The mother, who is identified in court documents as “Yael,” was at the time under the legal guardianship of another rabbi’s wife, Rivka Segal, who is also a suspect.

Many other details of the case are still restricted under a gag order.

Puretz was arrested earlier this year along with some of the other suspects including Segal, the attorney of the adopting parents, and the parents themselves, who have been raising the baby boy.

The suspects have all since been granted a conditional release from custody.

Segal denies arranging Yael’s trip to New York, as well as any involvement in the child’s adoption. Last week the Nazareth Family Court ordered Segal to pay NIS 500,000 ($144,000) in damages to Yael, Channel 13 television news reported.

Screen capture from video of Rivka Segal. (Ynet)

Puretz is also suspected of involvement in another baby trafficking case, the Walla website reported.

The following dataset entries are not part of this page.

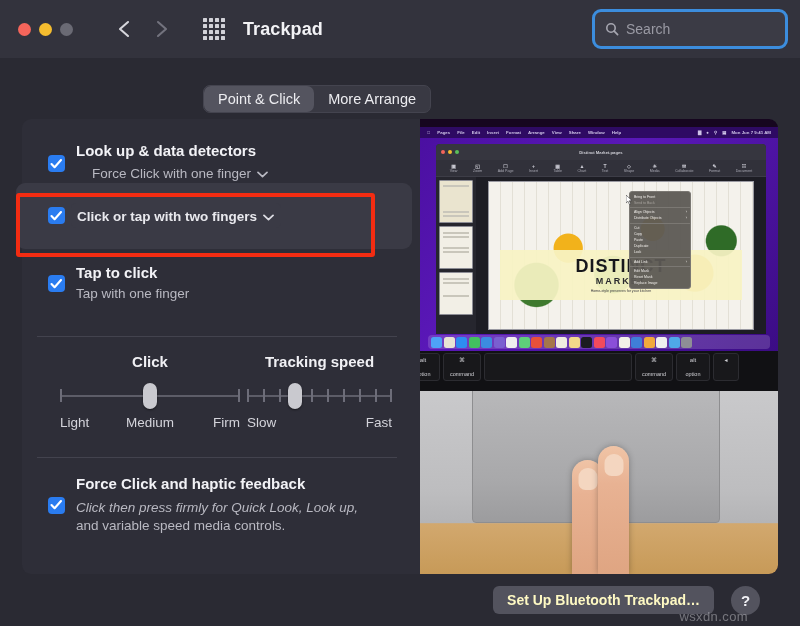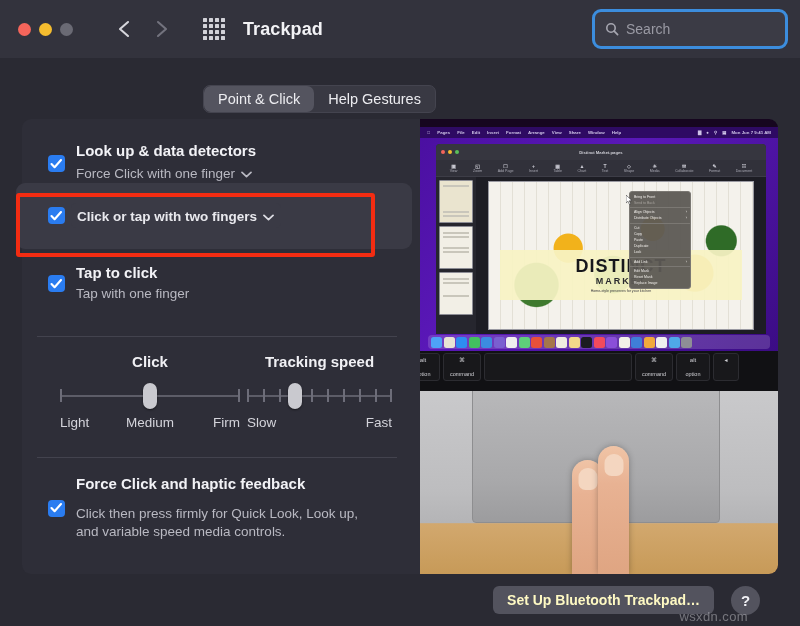--- a/index.html
+++ b/index.html
@@ -444,7 +444,7 @@
 
   <div id="tabs">
     <div class="tab active">Point &amp; Click</div>
-    <div class="tab">Help Gestures</div>
+    <div class="tab">More Arrange</div>
   </div>
 
   <div id="panel">

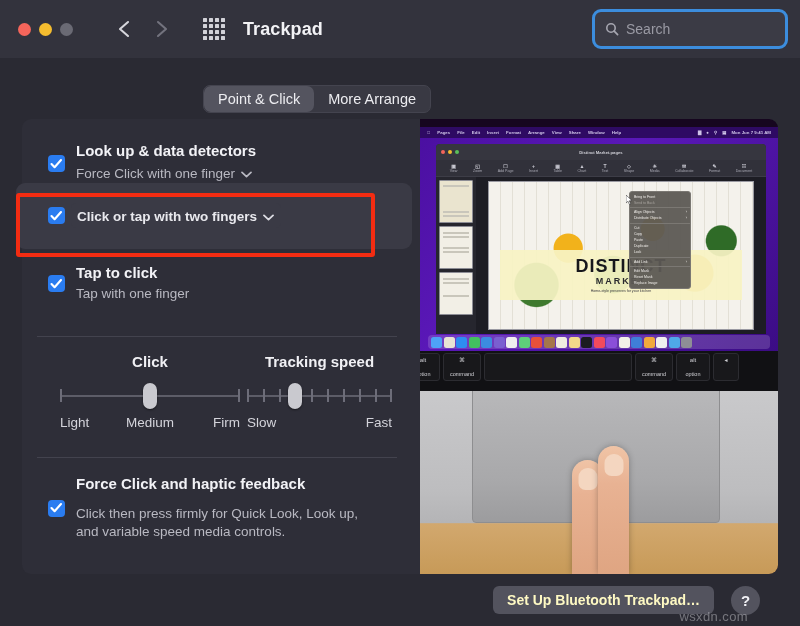--- a/index.html
+++ b/index.html
@@ -137,7 +137,7 @@
     margin-left: -5px;
   }
   .popup .chevd { margin-left: 6px; }
-  .popup.plain { background: transparent; padding-left: 0; margin-left: 0; }
+  .popup.plain { background: transparent; padding-left: 0; margin-left: 16px; }
 
   
   #sel-highlight {

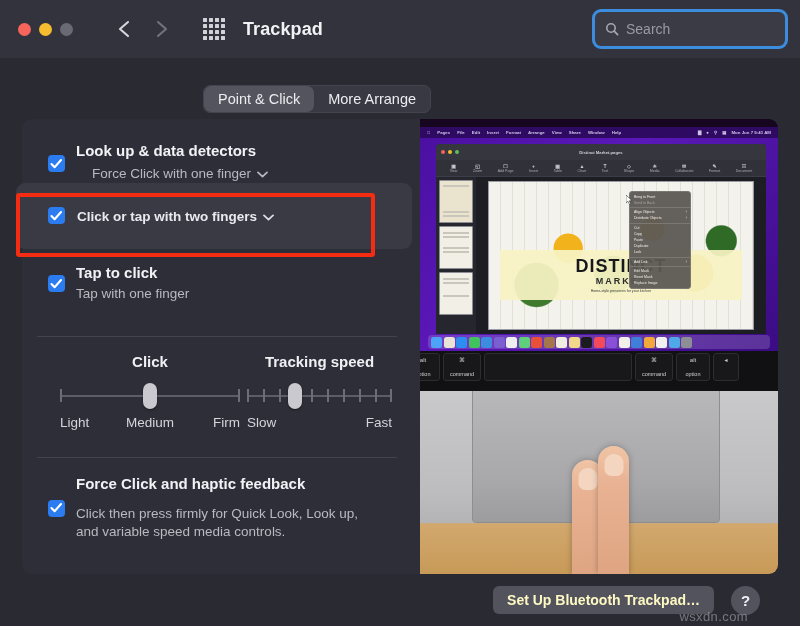--- a/index.html
+++ b/index.html
@@ -551,7 +551,7 @@
         </span>
         <span class="opt-texts">
           <span class="opt-title">Force Click and haptic feedback</span>
-          <span class="opt-sub" style="margin-top:12px;">Click then press firmly for Quick Look, Look up,</span>
+          <span class="opt-sub" style="margin-top:6px;font-style:italic;">Click then press firmly for Quick Look, Look up,</span>
           <span class="opt-sub" style="margin-top:0;">and variable speed media controls.</span>
         </span>
       </div>

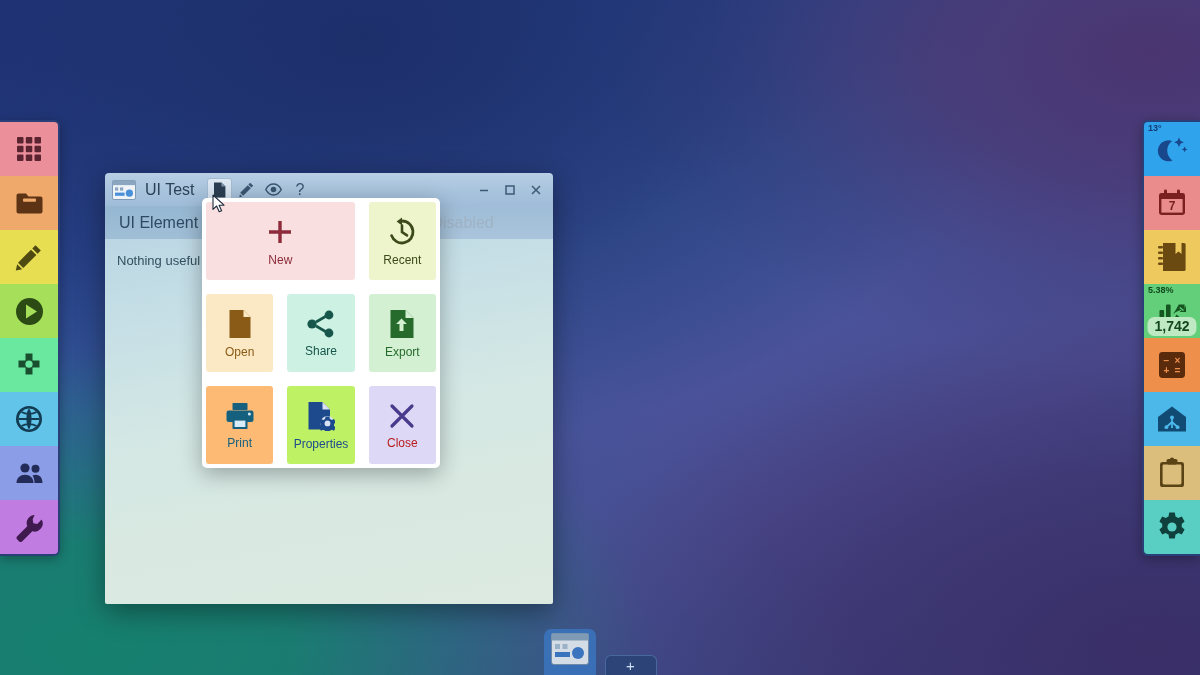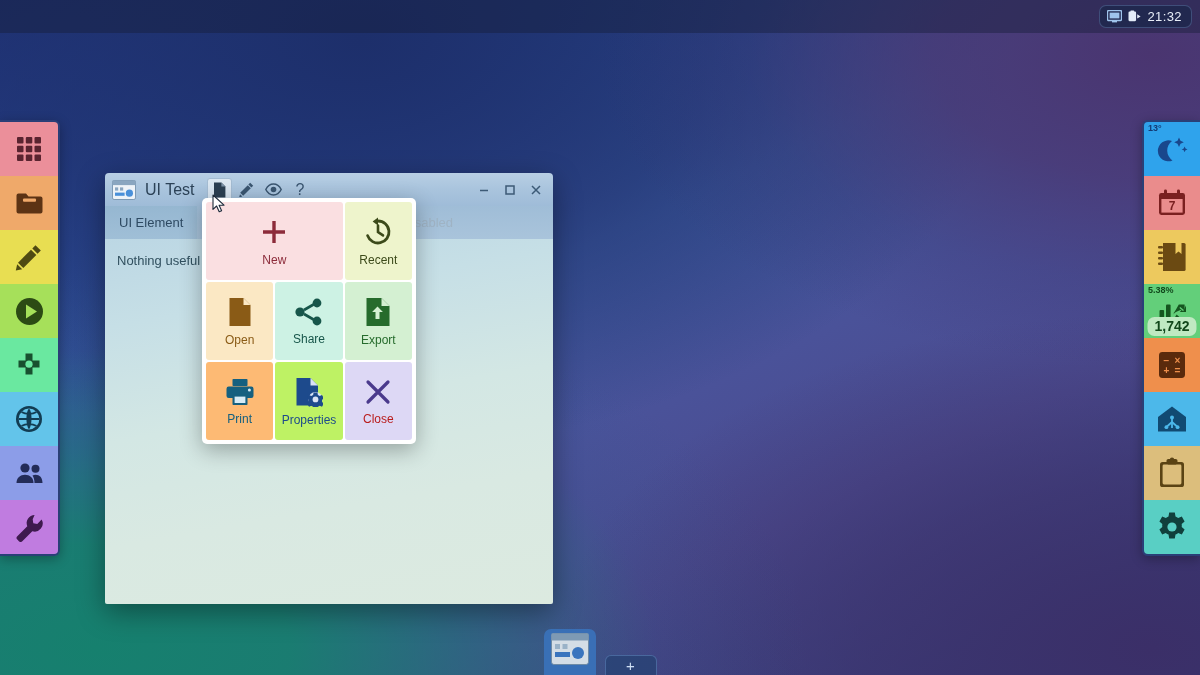--- a/index.html
+++ b/index.html
@@ -270,25 +270,6 @@
 
 <div id="desktop">
 
-  <div id="topbar">
-    <div class="status-pill">
-      <span>
-        <svg width="15" height="13" viewBox="0 0 15 13">
-          <rect x="0.5" y="0.5" width="14" height="10" rx="1.2" fill="none" stroke="#9fc4ec" stroke-width="1.4"></rect>
-          <rect x="2.6" y="2.6" width="9.8" height="5.8" fill="#9fc4ec"></rect>
-          <rect x="5" y="11" width="5" height="1.4" fill="#9fc4ec"></rect>
-        </svg>
-      </span>
-      <span>
-        <svg width="13" height="13" viewBox="0 0 13 13">
-          <rect x="0.5" y="1.6" width="7.6" height="9.6" rx="1.1" fill="#e3ecf8"></rect>
-          <rect x="2.4" y="0.4" width="3.8" height="1.6" rx="0.6" fill="#e3ecf8"></rect>
-          <path d="M9.2 4.2 L12.6 6.4 L9.2 8.6 Z" fill="#e3ecf8"></path>
-        </svg>
-      </span>
-      <span class="status-time">21:32</span>
-    </div>
-  </div>
 
   <div id="left-dock">
     <div class="dock-item" style="background:#eb8f9a">

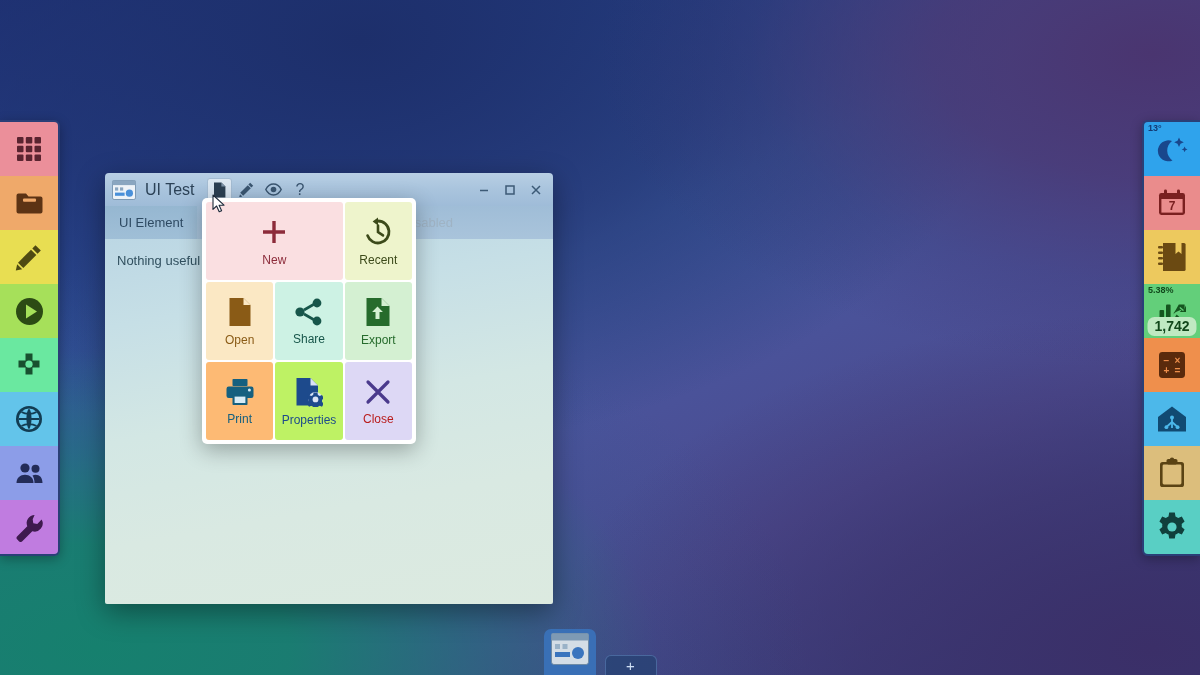--- a/index.html
+++ b/index.html
@@ -179,7 +179,7 @@
     display: flex;
     align-items: center;
     padding: 0 14px;
-    font-size: 13px;
+    font-size: 16px;
     color: #2e4a62;
     white-space: nowrap;
   }

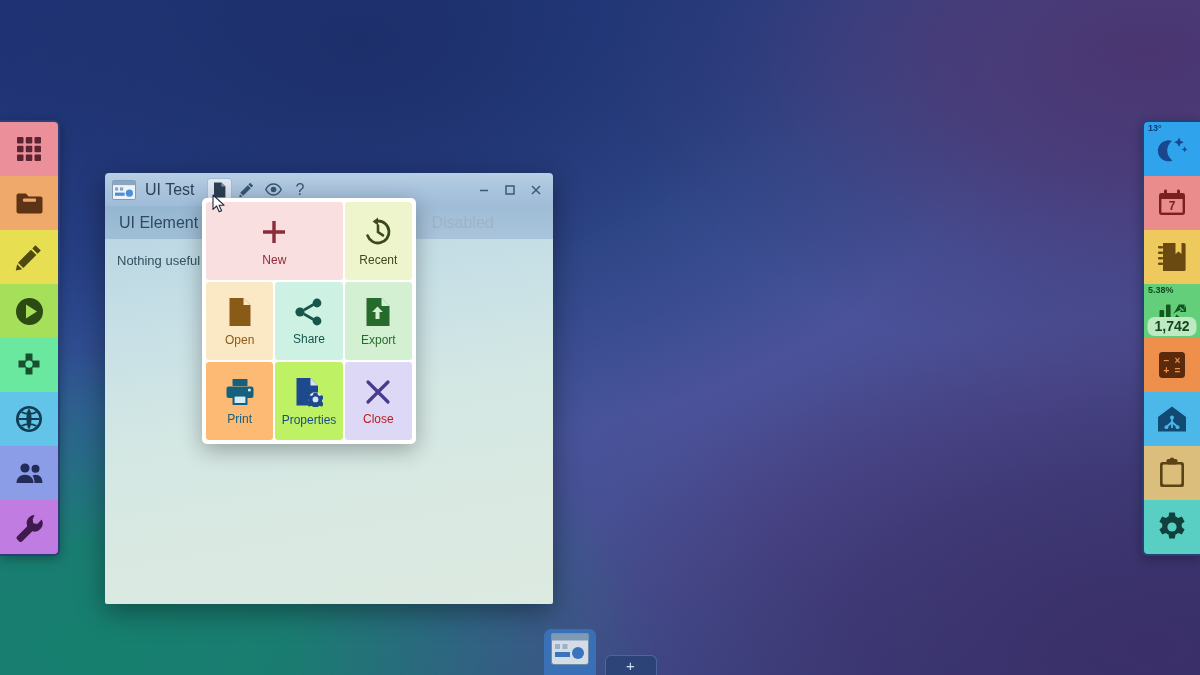--- a/index.html
+++ b/index.html
@@ -200,14 +200,14 @@
     position: absolute;
     left: 202px;
     top: 198px;
-    width: 214px;
+    width: 238px;
     background: #ffffff;
     border-radius: 5px;
     box-shadow: 0 6px 22px rgba(0,0,0,0.3);
     padding: 4px;
     display: grid;
     grid-template-columns: repeat(3, 1fr);
-    gap: 2px;
+    gap: 14px;
   }
   .menu-cell {
     height: 78px;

In that case, newborn twin girls were allegedly taken from a mother who has three other children, in similar circumstances to those of Yael.

Both women claim that their babies were taken from them for adoption by means of trickery and mental pressure, Walla reported.

Yael told police that in 2016, when she was eight months pregnant, Segal persuaded her to travel to New York.

After arriving at an unnamed local hospital linked to the ultra-Orthodox community, Yael said her baby boy was delivered via cesarean section, and immediately afterwards she was pressured into signing documents she did not understand.

Yael said her son was taken away from her at the hospital and given to a childless ultra-Orthodox couple, who then returned to Israel. She says she has not seen her son since.

Following the birth, she said, she was held captive in a New York home for several months, her passport and papers taken from her. Eventually she was able to contact her partner in Israel and returned to the country.

Yedioth Ahronoth reported in 2017 that Yael’s traffickers charged a $100,000-$150,000 “handling fee” for each adoption they facilitated.

Police believe the human trafficking network has been operating in Israel’s ultra-Orthodox community for some time.